Separation for Federation
By 1899 many goldfields' residents were frustrated. Angry with the reluctance of the Premier to support a vote on Federation or to confront the Legislative Council and fuelled by years of resentment at the Forrest Government's treatment of 't'othersiders', separatist feelings present since the mid-1890s resurfaced and gained fresh momentum.

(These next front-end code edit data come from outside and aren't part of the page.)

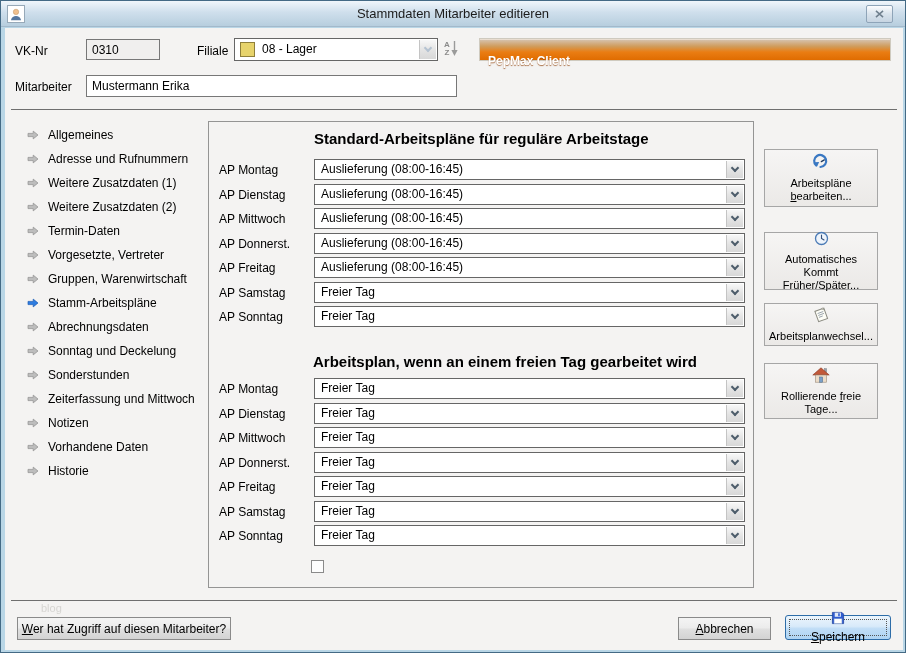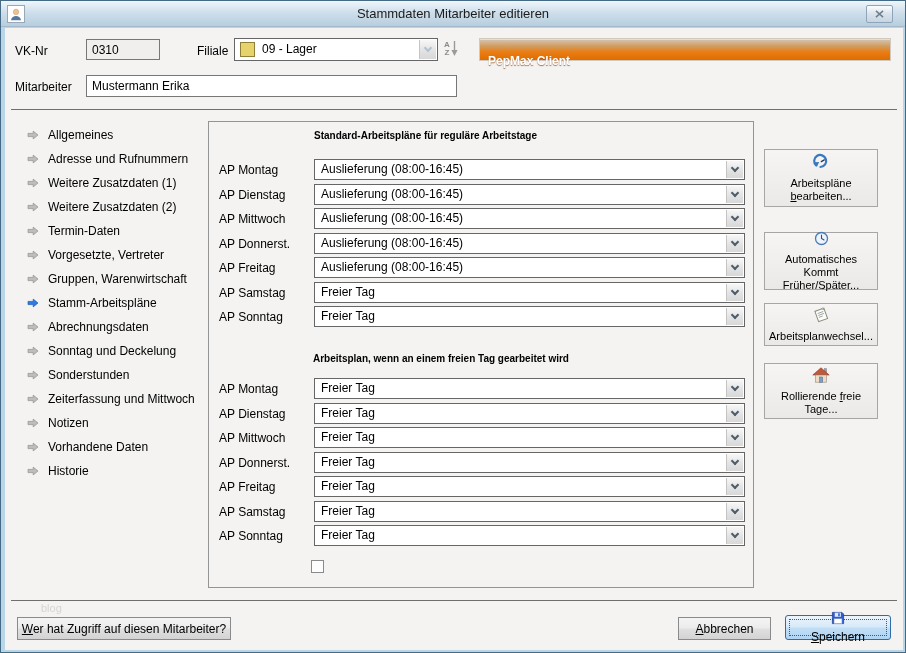--- a/index.html
+++ b/index.html
@@ -103,7 +103,7 @@
     <span class="lab" style="left:192px;top:16px;">Filiale</span>
     <div class="combo" style="left:229px;top:10px;width:204px;height:23px;">
       <span class="swatch"></span>
-      <span class="combo-text" style="left:27px;line-height:21px;">09 - Lager</span>
+      <span class="combo-text" style="left:27px;line-height:21px;">08 - Lager</span>
       <span class="combo-btn">
           <i class="chev pale"></i>
         </span>

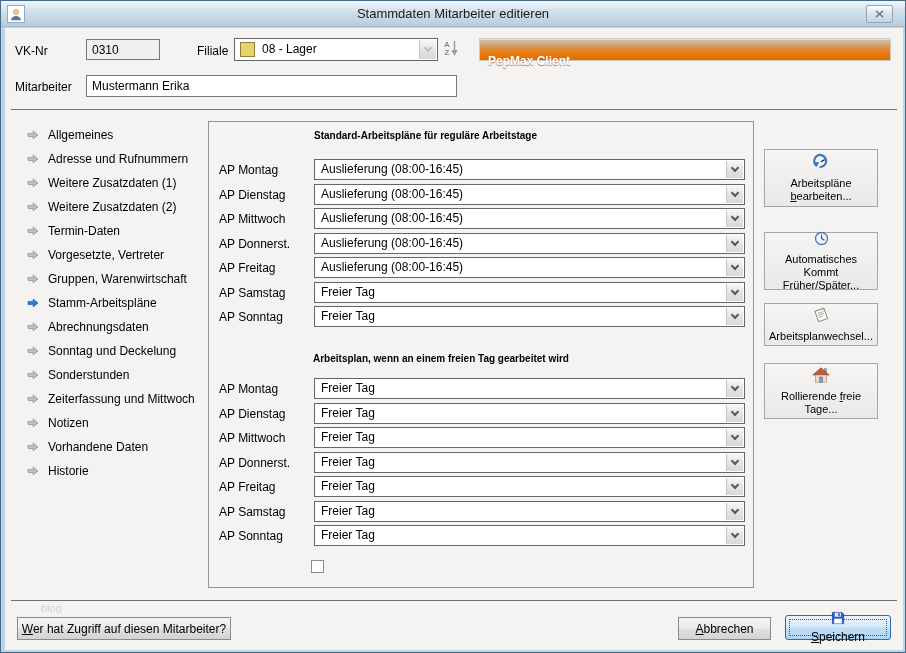--- a/index.html
+++ b/index.html
@@ -51,7 +51,7 @@
   .nav-label{font-size:12px;color:#000;white-space:nowrap;}
 
   .main-box{position:absolute;left:203px;top:93px;width:546px;height:467px;border:1px solid #949494;}
-  .sec-head{position:absolute;font-size:10px;font-weight:bold;color:#000;white-space:nowrap;}
+  .sec-head{position:absolute;font-size:15px;font-weight:bold;color:#000;white-space:nowrap;}
 
   .ap-row{position:absolute;left:214px;width:531px;height:21px;}
   .ap-label{position:absolute;left:0;top:4px;font-size:12px;}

With backing from prominent federalists like John Kirwan, the editor of the Kalgoorlie Miner, a meeting was held in Coolgardie on 13 December 1899. Representatives from municipalities such as Kanowna, Kalgoorlie, Boulder, Coolgardie, Southern Cross and Esperance joined with delegates from the Chambers of Mines, the Federal League, the Australian Natives' Association, the Trades and Labor Council, the Australian Workers' Association, the Coolgardie and Kalgoorlie Stock Exchanges, and several workers' associations. The delegates voted 60 to one in favour of forming a Reform League resolving:
"... as all other constitutional means have been tried and failed, the only course to redress the grievances of the eastern goldfields, especially in the matter of Federation, is to take advantage of the power given under the Constitution Act of 1890, and to petition Her Majesty the Queen for separation from the rest of the colony of West Australia, for the establishment of responsible Government therein, and for becoming part of the Australian Commonwealth."
Within months the Reform League had collected a petition with tens of thousands of signatures calling for the creation of the colony of Auralia. When unrolled it stretched for more than 2.2 km.
A similar move to separate from Western Australia was undertaken at a meeting at Albany on 28 December 1899 and a petition produced.
Pro-Federation sentiment was strong in Albany, whose residents felt overlooked by the Forrest Government which had as its chief policy the promotion of Fremantle as Western Australia's pre-eminent port. The Albany Advertiser reported favourably on the moves in the goldfields to separate from the colony of Western Australia.
In both instances, a case was prepared to be presented to Queen Victoria which contained a map setting out the boundaries of the proposed new colonies and, in 1900, both petitions were printed but were never presented to the Queen by the Governor of Western Australia.
- Compare the Albany map to the Auralia map. What are the similarities and differences? What impact would it have made to Western Australia if either proposal were accepted?
- What is a petition and what is its purpose? Can you identify any examples of where petitions are used today?
- Why were the citizens of the goldfields and Albany disgruntled? Do you think they had valid concerns?